Peter
Peter Campbell Smith

Duplicates and triplets

Weekly challenge 234 — 11 September 2023

Week 234 - 11 Sep 2023

Task 1

Task — Common characters

You are given an array of words made up of alphabetic characters only. Write a script to return all alphabetic characters that show up in all words including duplicates.

Examples


Example 1
Input: @words = ("java", "javascript", "julia")
Output: ("j", "a")

Example 2
Input: @words = ("bella", "label", "roller")
Output: ("e", "l", "l")

Example 3
Input: @words = ("cool", "lock", "cook")
Output: ("c", "o")

Analysis

Let's start by sorting each word's letters into alphabetical order, so, for example, 'javascript' becomes 'aacijprstv'. This ensures that any repeated letters - 'a' in this case - are together.

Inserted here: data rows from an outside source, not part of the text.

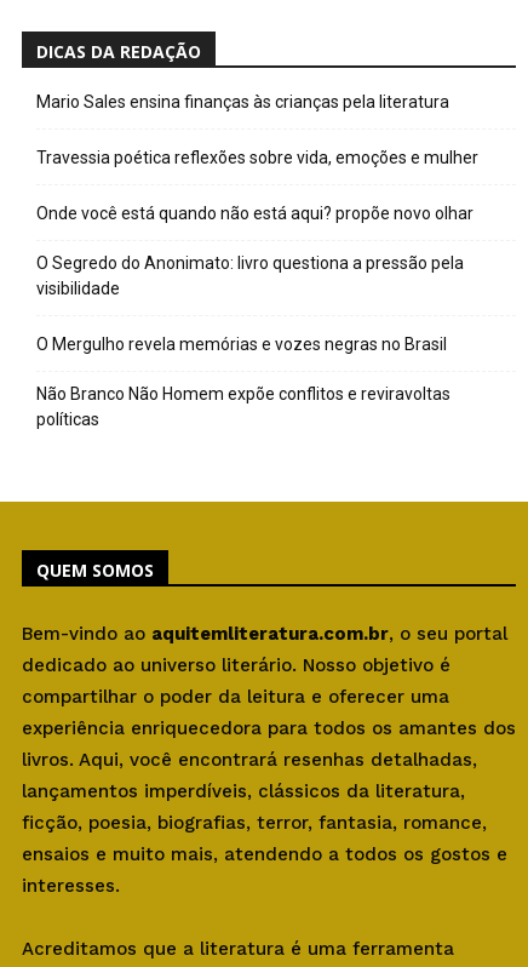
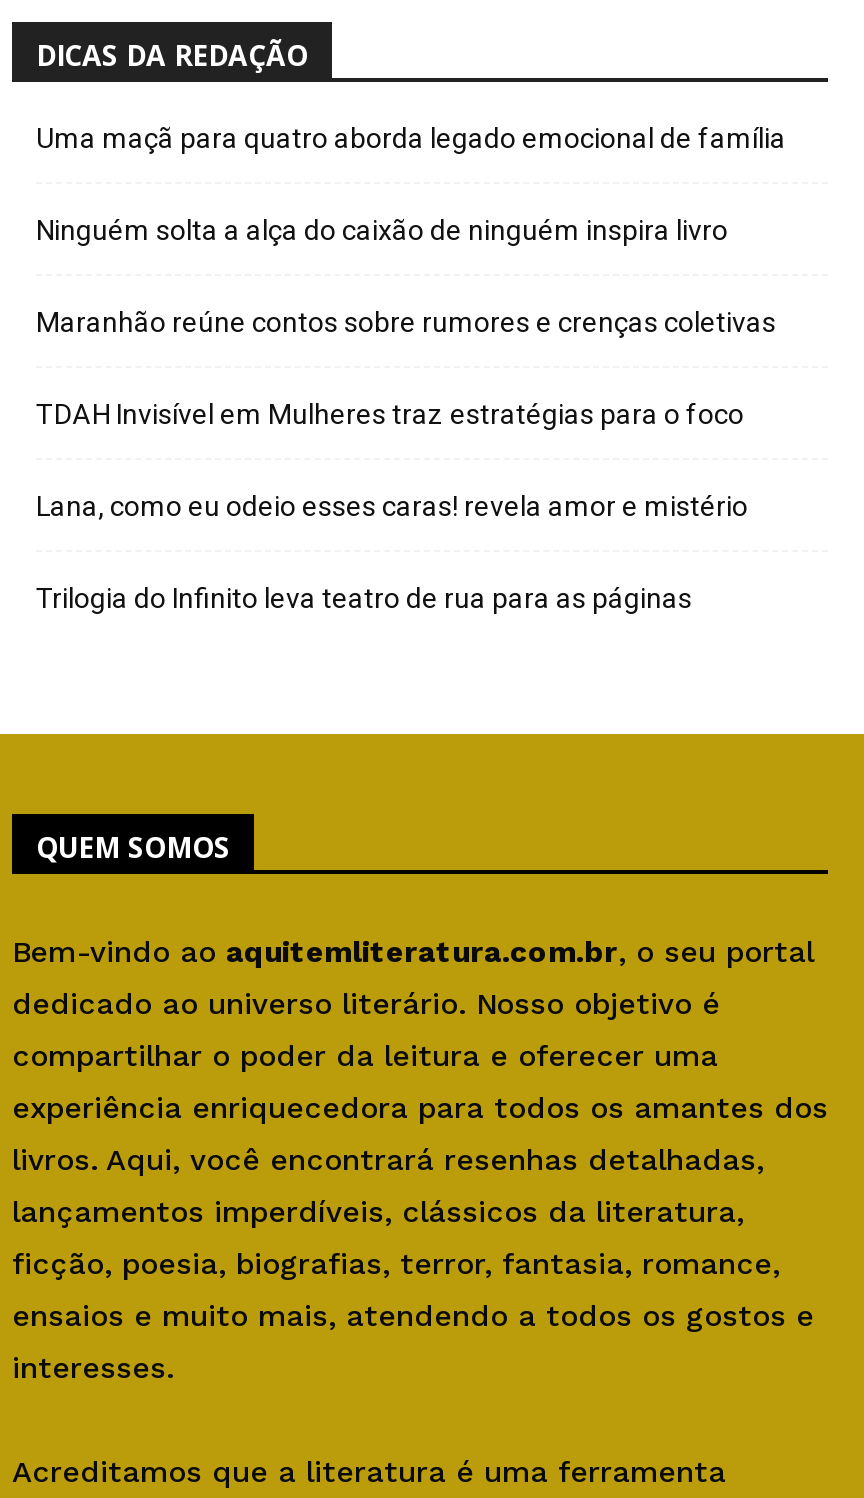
[36,92,449,111] Mario Sales ensina finanças às crianças pela literatura -> [36,121,786,153] Uma maçã para quatro aborda legado emocional de família
[36,148,478,167] Travessia poética reflexões sobre vida, emoções e mulher -> [36,213,728,245] Ninguém solta a alça do caixão de ninguém inspira livro
[36,204,474,223] Onde você está quando não está aqui? propõe novo olhar -> [36,305,776,337] Maranhão reúne contos sobre rumores e crenças coletivas
[36,253,464,298] O Segredo do Anonimato: livro questiona a pressão pela | visibilidade -> [36,397,744,429] TDAH Invisível em Mulheres traz estratégias para o foco
[36,334,447,354] O Mergulho revela memórias e vozes negras no Brasil -> [36,489,748,521] Lana, como eu odeio esses caras! revela amor e mistério
[36,384,450,429] Não Branco Não Homem expõe conflitos e reviravoltas | políticas -> [36,581,692,613] Trilogia do Infinito leva teatro de rua para as páginas

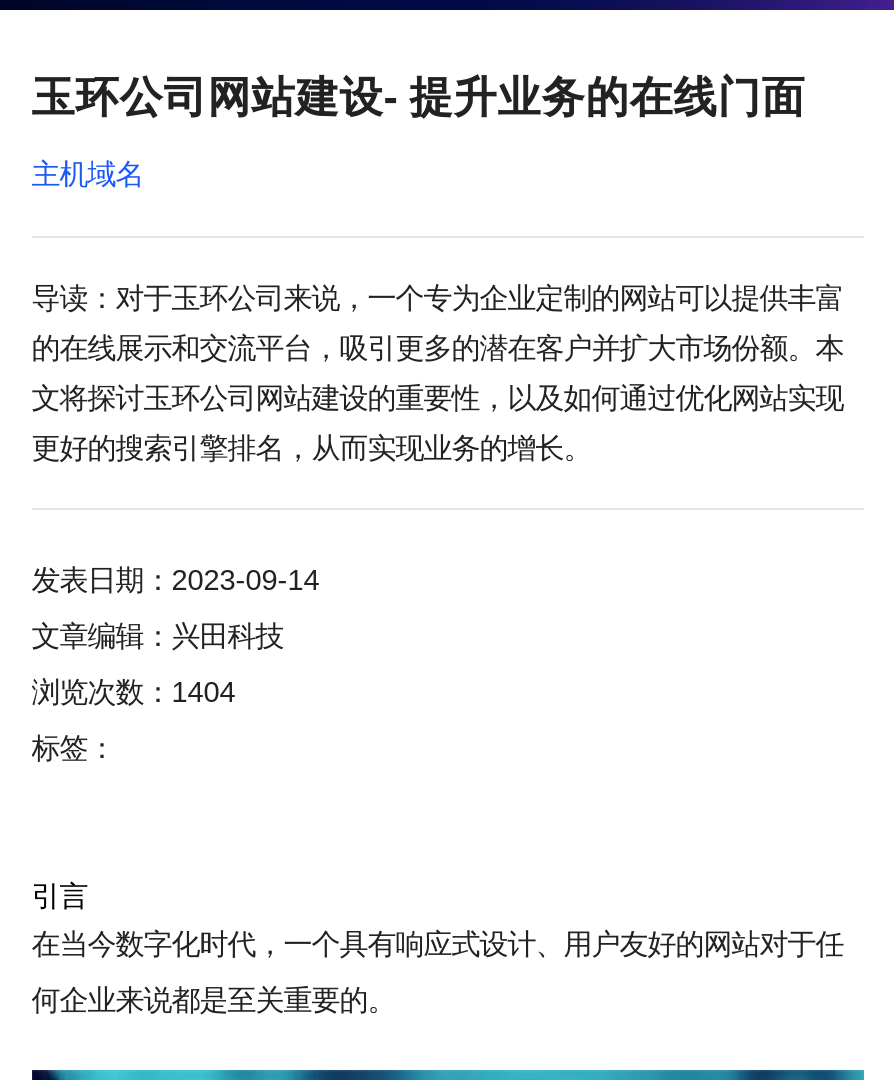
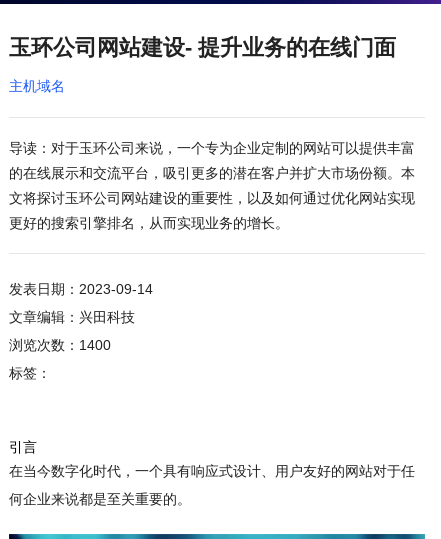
[32,677,236,709] 浏览次数：1404 -> [9,337,111,353] 浏览次数：1400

Now we can be sure that any letters that appear in all the words must appear in $words[0]. So let's iterate over the letters in $words[0], and see if they appear in $words[1] etc. Any that do, we add to our list of common characters.

But there is a complication, which is that we need to allow for repeated letters.

The first way round this is for our iteration not just to be over individual characters but over sequences of the same character, which I've called samples. So in our 'javascipt' example, first we check that sample 'aa' appears in all the words, then 'c' and so on.

But that still doesn't quite work, because while 'julia' doesn't contain 'aa', it does contain 'a'. So for every sample in $words[0] which is more than 1 character we need to check shorter versions. So in our example, after checking 'aa' we need to check 'a'.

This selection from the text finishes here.